News about Thursdays terrorist attack in London spread across the Web like wildfire with up-to-the-minute details on news and blog sites. A new form of online news outlet seems to have emerged as well—photo sharing sites such as Flickr, which encourage users to share photos and comments in a communal setting.
After four bombs rocked the city, killing at least 37 and wounding more than 700, Flickr members started to pool photos from the event that include pictures of people standing behind blocked streets, armed men boating toward Parliament, and a chilling photo of people evacuating a train via a dark subway tunnel.
A total of about 300 photos have been contributed, and certain photos have been viewed up to 6,000 times.
One Flickr picture of a London-based mosque, once suspected of being an al-Qaida recruitment center, showed the building draped with a sign claiming its “new beginning.”
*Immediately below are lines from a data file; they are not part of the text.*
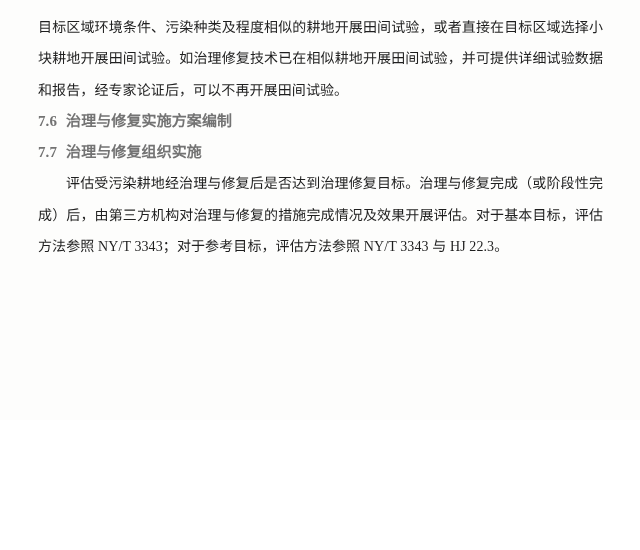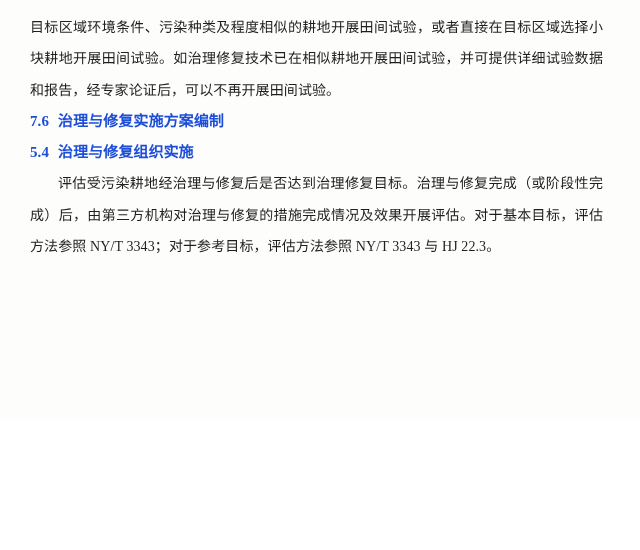--- a/index.html
+++ b/index.html
@@ -18,7 +18,7 @@
     font-size: 14px;
     line-height: 31.3px;
     letter-spacing: 0.1px;
-    padding: 12px 37px 0 30px;
+    padding: 12px 37px 0 38px;
     overflow: hidden;
   }
   .para {

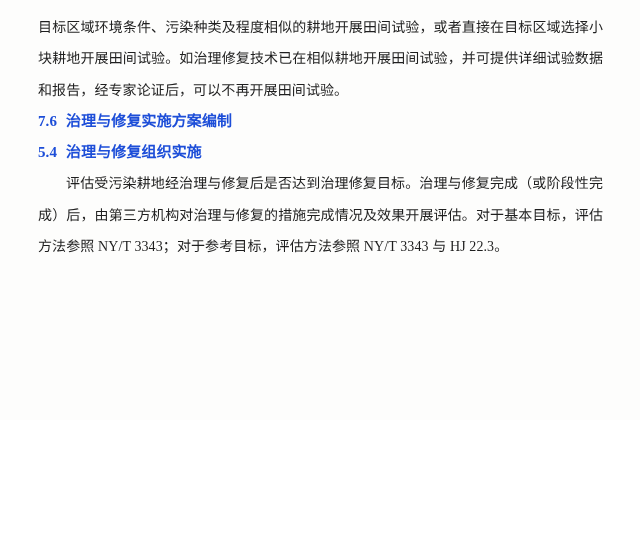--- a/index.html
+++ b/index.html
@@ -33,7 +33,7 @@
     font-size: 15px;
     line-height: 31.3px;
     font-weight: 700;
-    color: #1d4ed8;
+    color: #737373;
     text-align: left;
   }
   .heading .hnum {

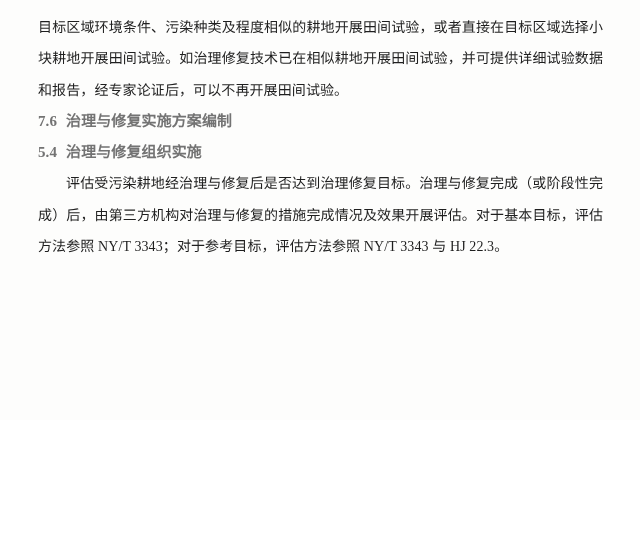--- a/index.html
+++ b/index.html
@@ -52,7 +52,7 @@
   <h2 class="heading"><span class="hnum">7.6</span><span class="htext">治理与修复实施方案编制</span></h2>
 
 
-  <h2 class="heading"><span class="hnum">5.4</span><span class="htext">治理与修复组织实施</span></h2>
+  <h2 class="heading"><span class="hnum">7.7</span><span class="htext">治理与修复组织实施</span></h2>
Underneath the photo, someone wrote, “Its neither the fault or sole responsibility of Muslims or Islam, but its hard not to think, when passing the Finsbury Park mosque, of the extremists who were based here up to a year ago.”
This growing collection of photos comes from a specific user-created group that allows any Flickr member to contribute pictures.
Also, users can search specific tags—the most popular tags listed today are “blast,” “explosion” and “London”—which pools photos associated with those key words from across the site.
Other sites with similar photo-sharing capabilities have seen the same activity.
Photo communications site Buzznet.com showed a few pictures taken of the aftermath, one including a picture of the double-decker bus that was attacked.
Underneath each photo on this site, people have been posting their experiences and condolences.
One entry underneath a photo said, “Looking at these posts… I wonder… where are my friends?”
Another picture posted on MoblogUK of a man covering his face while exiting a stalled train has been viewed 20,819 times, and more pictures are starting to surface on other similar sites.
Flickr co-founder Caterina Fake said that the site has been experiencing an increase in traffic after the London bombing, but nothing that the company isnt ready to handle.
Ironically, on Wednesday night, she said they moved their data center to a “bigger, better, faster” facility in Dallas as part of its recent acquisition by Yahoo Inc.
As for the photo sharing based on the London bombings, Fake said they saw similar surges in activity after the December 2004 tsunami and after the Jakarta embassy bombings in September 2004.
“These kinds of surges in activity we plan in advance for,” she said. “We know, for instance, that after holidays, people will be loading a lot of photographs; after long weekends people will be uploading a lot of photographs.”
After a large global event, though, she says most of the traffic comes from viewers rather than people uploading photo.
“Its just like Paretos rule—that 20 percent of people will be contributing and 80 percent of the rest will be watching,” Fake said.
Photo sharing and citizen journalists have had such an impact that the big news organizations are jumping in on the action as well. The London Times has urged readers to send in their personal photos by posting a link at the top of its site.